— Exercise requirements —
With both ends included, transcribe exactly the records below from their first line to the line that contains "[135,383,367,400] bitcore = require('bitcore-lib');".

____

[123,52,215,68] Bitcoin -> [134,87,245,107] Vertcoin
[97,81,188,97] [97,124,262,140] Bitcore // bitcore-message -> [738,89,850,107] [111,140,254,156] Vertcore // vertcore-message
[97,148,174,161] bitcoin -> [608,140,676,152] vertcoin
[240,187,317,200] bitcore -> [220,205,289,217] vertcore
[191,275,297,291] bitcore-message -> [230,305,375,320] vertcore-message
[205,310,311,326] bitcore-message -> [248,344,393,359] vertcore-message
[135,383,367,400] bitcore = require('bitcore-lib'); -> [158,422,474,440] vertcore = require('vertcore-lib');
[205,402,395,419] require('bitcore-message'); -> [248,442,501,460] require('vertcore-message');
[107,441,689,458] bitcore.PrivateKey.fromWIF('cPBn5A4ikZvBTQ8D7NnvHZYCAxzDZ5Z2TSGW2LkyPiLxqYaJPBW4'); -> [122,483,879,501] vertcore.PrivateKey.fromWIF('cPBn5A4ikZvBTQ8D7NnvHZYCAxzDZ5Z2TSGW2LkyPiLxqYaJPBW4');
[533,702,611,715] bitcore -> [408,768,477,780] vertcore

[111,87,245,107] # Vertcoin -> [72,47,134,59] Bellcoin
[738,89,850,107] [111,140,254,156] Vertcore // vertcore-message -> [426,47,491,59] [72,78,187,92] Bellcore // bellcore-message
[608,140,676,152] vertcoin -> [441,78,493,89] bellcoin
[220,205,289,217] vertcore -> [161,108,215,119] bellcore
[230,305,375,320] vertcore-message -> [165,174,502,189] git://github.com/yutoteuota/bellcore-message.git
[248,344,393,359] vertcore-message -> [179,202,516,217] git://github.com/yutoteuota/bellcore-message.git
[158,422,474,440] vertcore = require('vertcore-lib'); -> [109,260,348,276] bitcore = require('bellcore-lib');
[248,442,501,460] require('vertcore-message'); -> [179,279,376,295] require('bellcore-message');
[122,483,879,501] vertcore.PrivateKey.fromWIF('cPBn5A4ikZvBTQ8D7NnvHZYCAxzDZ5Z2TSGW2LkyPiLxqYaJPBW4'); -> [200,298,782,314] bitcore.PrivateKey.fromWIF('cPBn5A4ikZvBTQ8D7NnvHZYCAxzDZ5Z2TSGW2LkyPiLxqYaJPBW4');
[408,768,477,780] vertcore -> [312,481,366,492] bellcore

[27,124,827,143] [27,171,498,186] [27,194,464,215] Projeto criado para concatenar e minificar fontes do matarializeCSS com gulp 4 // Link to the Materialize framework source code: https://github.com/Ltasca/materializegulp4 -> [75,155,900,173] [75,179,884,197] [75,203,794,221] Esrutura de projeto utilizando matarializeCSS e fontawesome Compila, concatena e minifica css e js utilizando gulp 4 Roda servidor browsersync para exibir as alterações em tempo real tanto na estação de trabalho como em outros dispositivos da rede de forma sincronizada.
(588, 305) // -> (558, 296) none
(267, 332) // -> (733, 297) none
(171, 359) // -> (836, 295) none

____

— Task result —
[123,52,215,68] Bitcoin -> [134,87,245,107] Vertcoin
[97,81,188,97] [97,124,262,140] Bitcore // bitcore-message -> [738,89,850,107] [111,140,254,156] Vertcore // vertcore-message
[97,148,174,161] bitcoin -> [608,140,676,152] vertcoin
[240,187,317,200] bitcore -> [220,205,289,217] vertcore
[191,275,297,291] bitcore-message -> [230,305,375,320] vertcore-message
[205,310,311,326] bitcore-message -> [248,344,393,359] vertcore-message
[135,383,367,400] bitcore = require('bitcore-lib'); -> [158,422,474,440] vertcore = require('vertcore-lib');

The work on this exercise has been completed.